Będę musiał chyba poprzekładać sobie urlopy, żeby pojechać do Francji na początku czerwca.. Myślałem co prawda, że uda mi się połączyć łowienie z nartami, ale skoro tak, to z nart chętnie zrezygnuję.. Jeśli rzeczywiście mógłbyś mi Krzysztofie przesłać te informacje na maila (frampton@wp.pl) to byłbym niezmiernie wdzięczny.. Łowienie tam zapowiada się rzeczywiście niezwykle ciekawie - łowienie jeziorowe na muchę widziałem kiedyś na jakimś filmie o północnej Szwecji.. Tam wędkarze machali z brzegu i ciągnęli piękne pstrągi i lipienie (film mam wersji oryginalnej, więc nie bardzo rozumiem o jakich terenach jest dokładnie mowa).. Ale Skandynawia, to zupełnie inna para kaloszy..

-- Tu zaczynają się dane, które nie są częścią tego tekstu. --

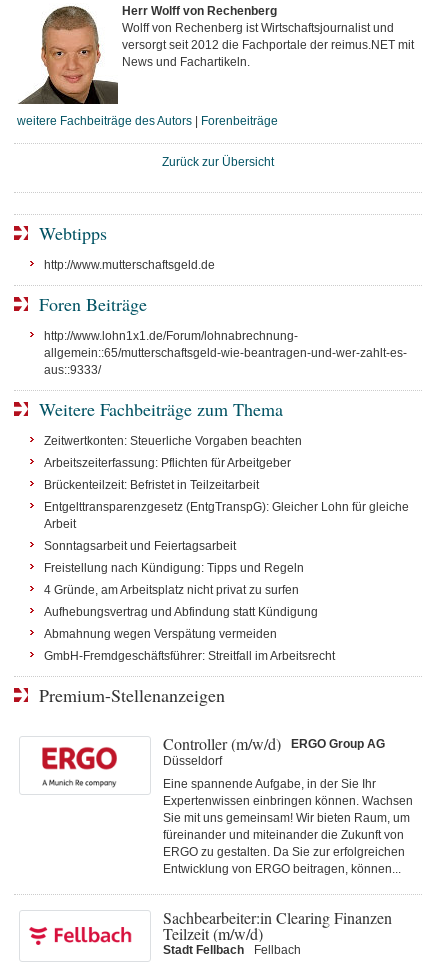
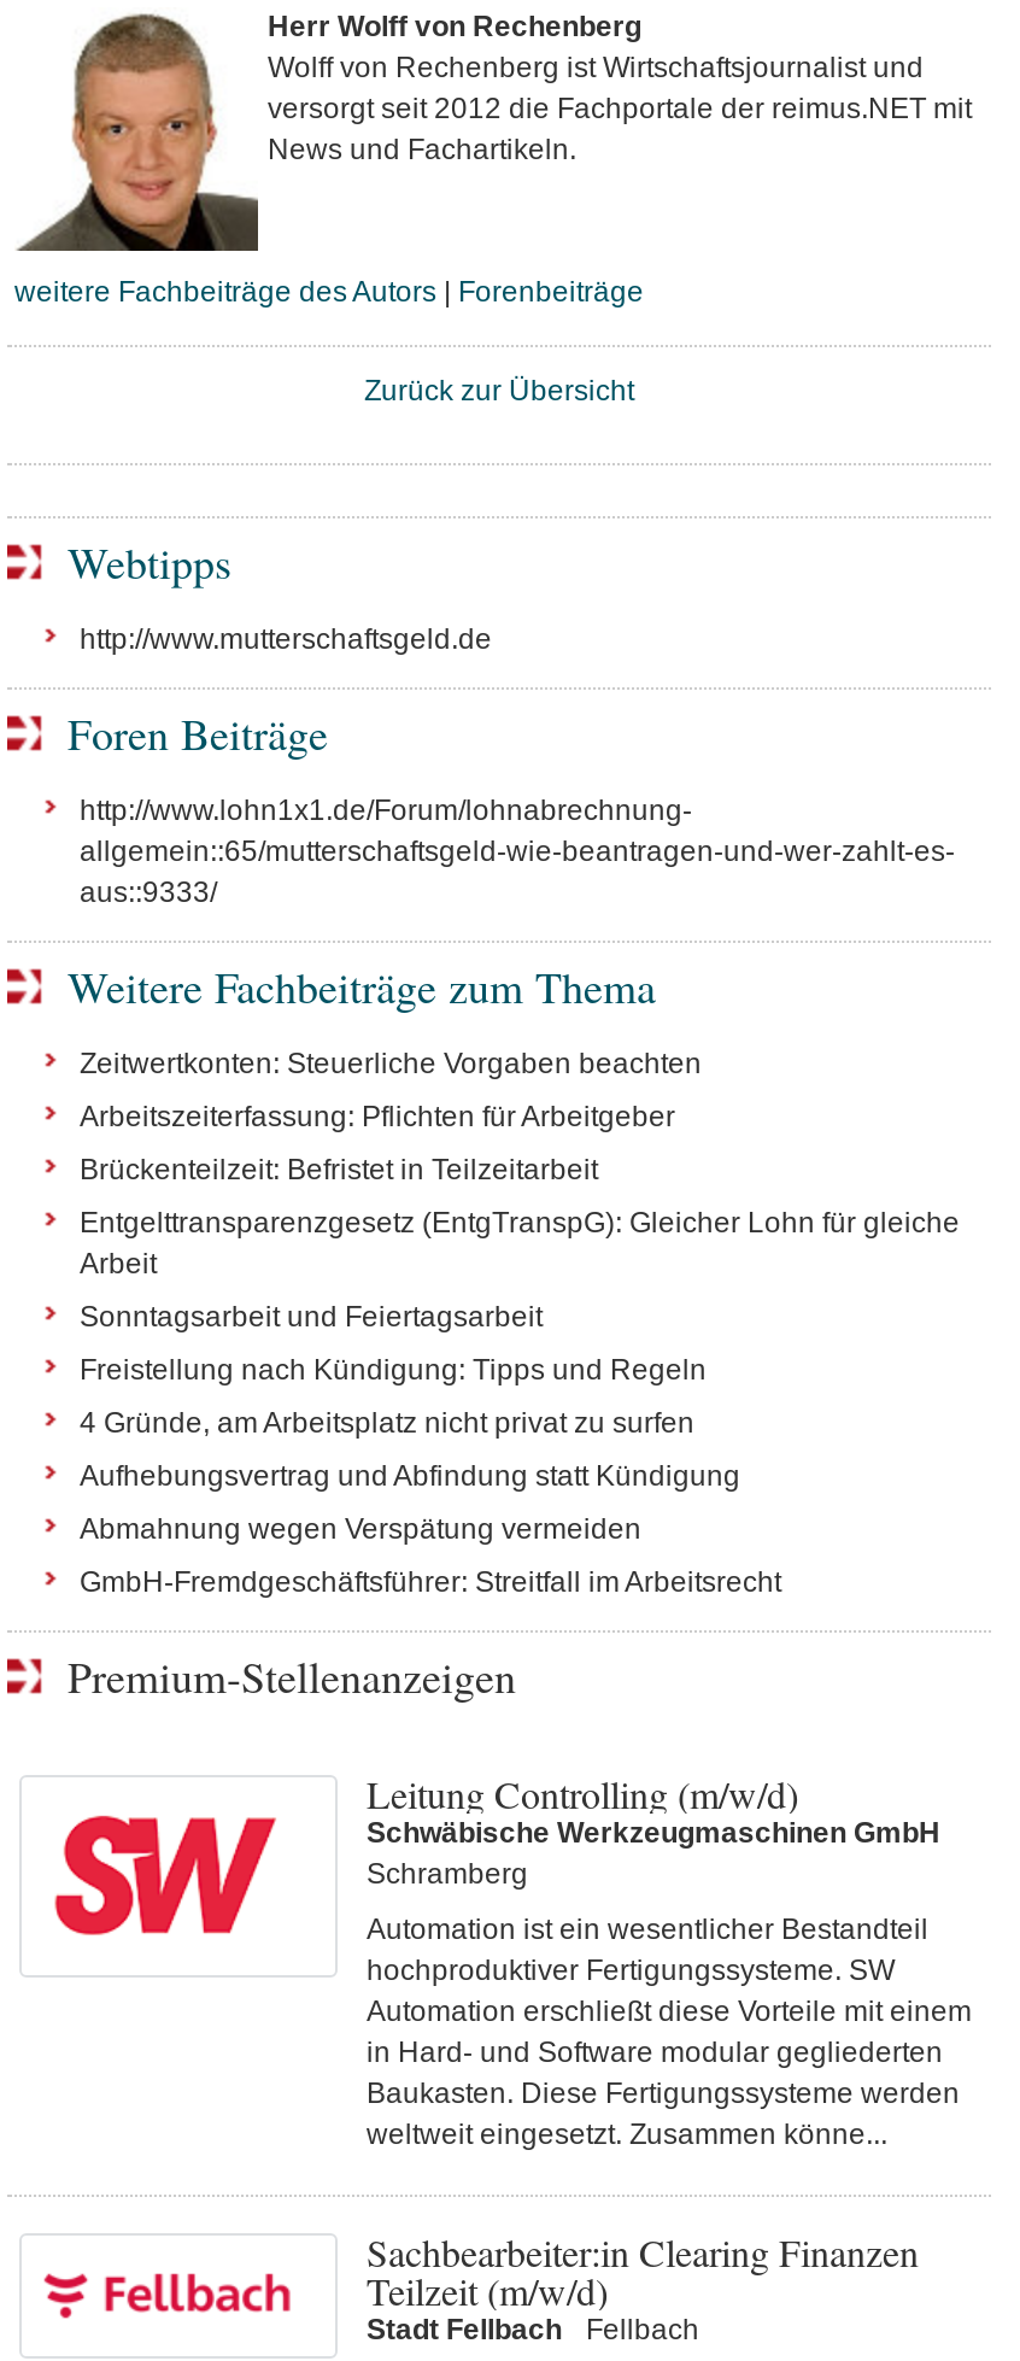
[163,733,385,768] Controller (m/w/d) | ERGO Group AG | Düsseldorf -> [367,1768,940,1891] Leitung Controlling (m/w/d) | Schwäbische Werkzeugmaschinen GmbH | Schramberg
[38,746,119,788] [image] -> [53,1814,277,1937] [image]
[163,777,413,876] Eine spannende Aufgabe, in der Sie Ihr | Expertenwissen einbringen können. Wachsen | Sie mit uns gemeinsam! Wir bieten Raum, um | füreinander und miteinander die Zukunft von | ERGO zu gestalten. Da Sie zur erfolgreichen | Entwicklung von ERGO beitragen, können... -> [367,1912,972,2151] Automation ist ein wesentlicher Bestandteil | hochproduktiver Fertigungssysteme. SW | Automation erschließt diese Vorteile mit einem | in Hard- und Software modular gegliederten | Baukasten. Diese Fertigungssysteme werden | weltweit eingesetzt. Zusammen könne...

Tak więc na pewno odwiedzę zarówno jeziora jak i rzeczki - odległości nie są duże, myślę, że przez tydzień można fajnie połowić w kilku ciekawych miejscach.. A czy po stronie hiszpańskej jest równie ciekawie? Ja zwykle przekraczałem granicę w Puigcerda i jeździłem po okolicy turystycznie - może macie jeszcze jakieś namiary na Hiszpanię, tak w promieniu 50 km od Puigcerdy?
Pozdrawiam i dziękuję serdecznie raz jeszcze!!!